The romances of Tristan may certainly be named as of Celtic origin. About 1150 an Anglo-Norman poet, BÉROUL, brought together the scattered narrative of his adventures in a romance, of which a large fragment remains. The secret loves of Tristan and Iseut, their woodland wanderings, their dangers and escapes, are related with fine imaginative sympathy; but in this version of the tale the fatal love-philtre operates only for a period of three years; Iseut, with Tristan's consent, returns to her husband, King Marc; and then a second passion is born in their hearts, a passion which is the offspring not of magic but of natural attraction, and at a critical moment of peril the fragment closes.

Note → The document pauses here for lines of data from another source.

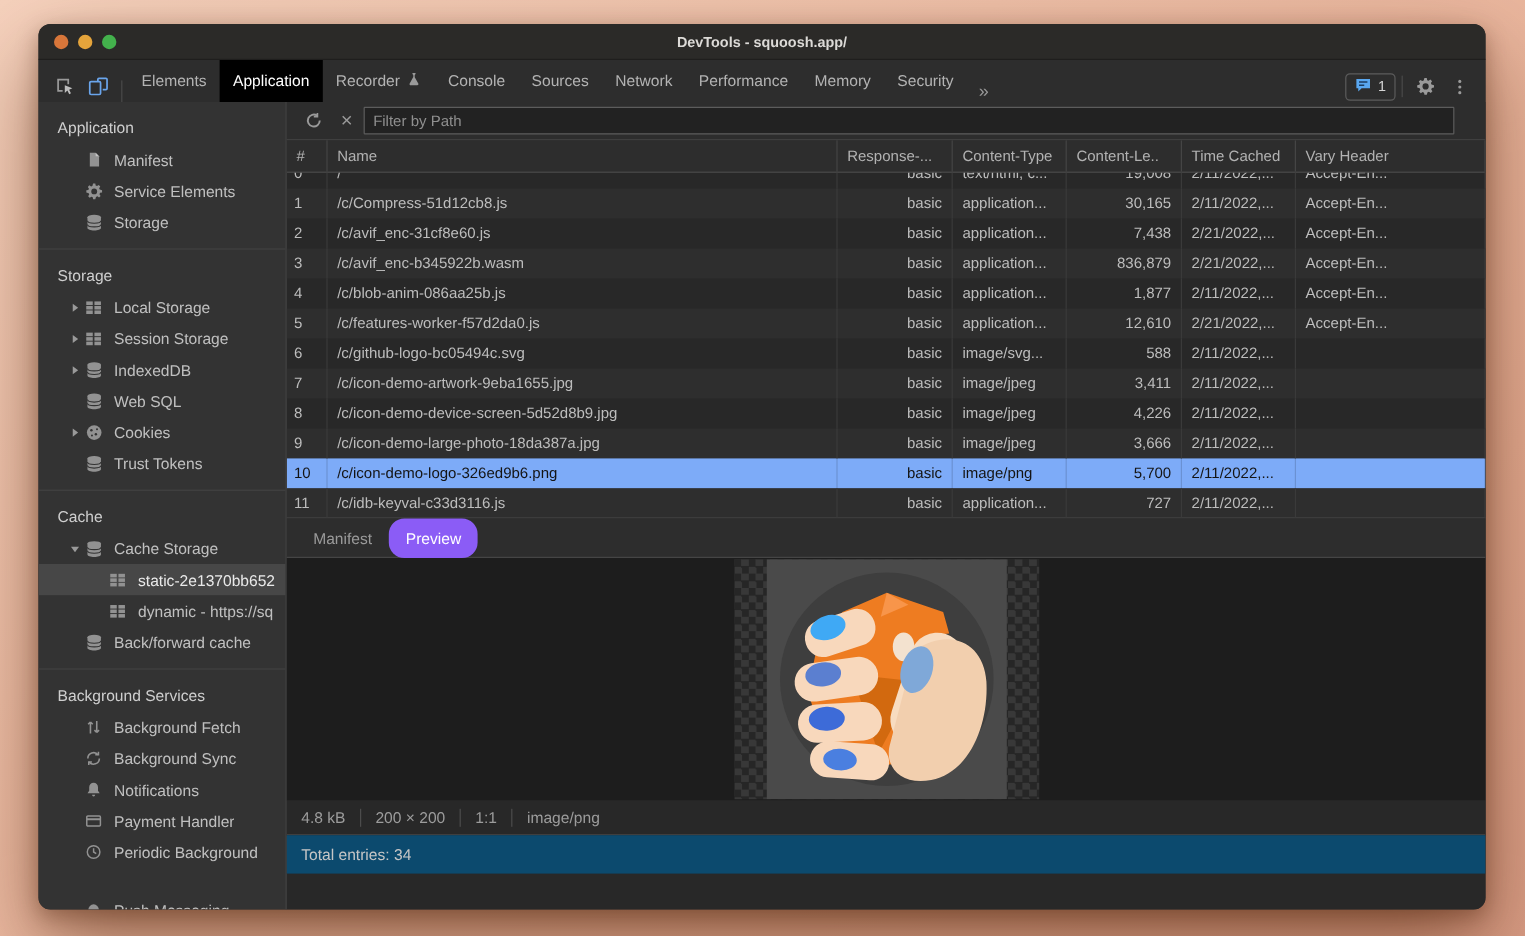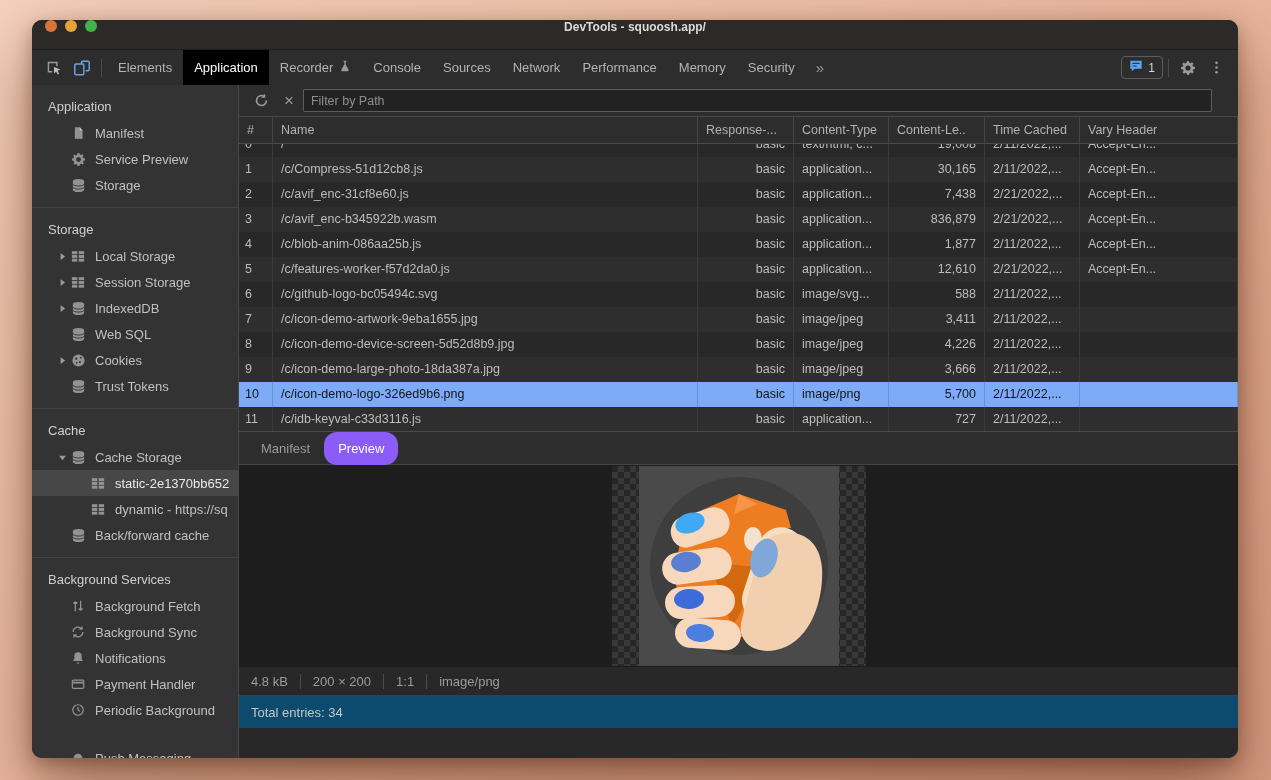"DevTools - squoosh.app/" .titlebar { align-items: none -> center }
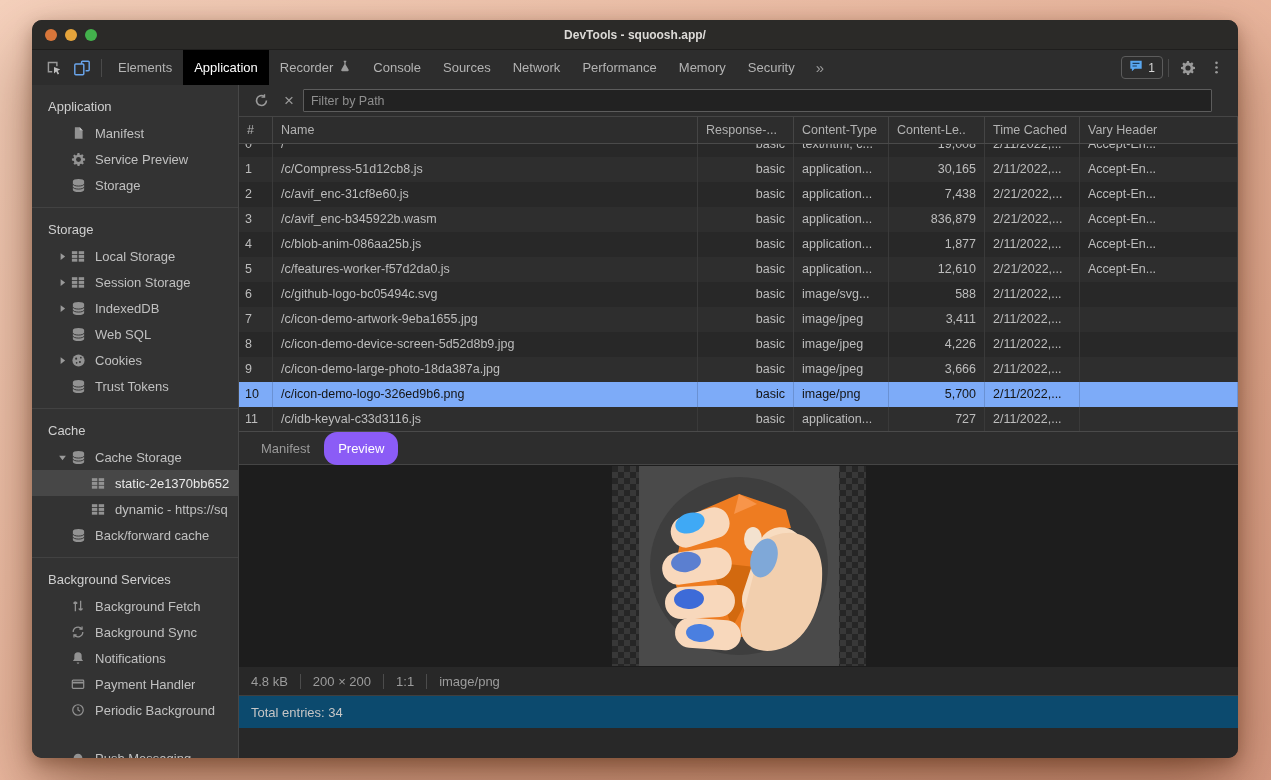"Elements" .tabbar { align-items: center -> flex-end }
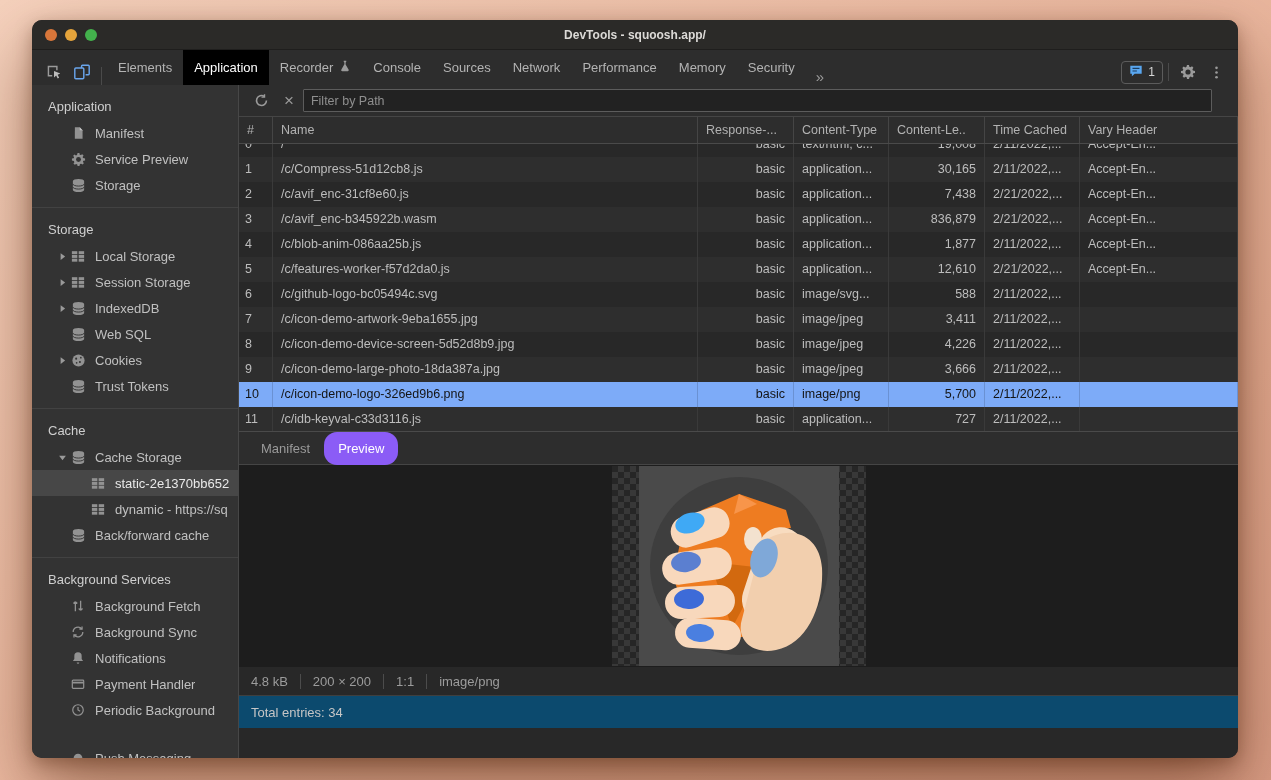"Service Preview" span.lbl { text: Preview -> Elements }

About twenty years later (1170) the tale was again sung by an Anglo-Norman named THOMAS. Here—again in a fragment—we read of Tristan's marriage, a marriage only in name, to the white-handed Iseut of Brittany, his fidelity of heart to his one first love, his mortal wound and deep desire to see the Queen of Cornwall, the device of the white or black sails to announce the result of his entreaty that she should come, his deception, and the death of his true love upon her lover's corpse. Early in the thirteenth century was composed a long prose romance, often rehandled and expanded, upon the same subject, in which Iseut and Tristan meet at the last moment and die in a close embrace.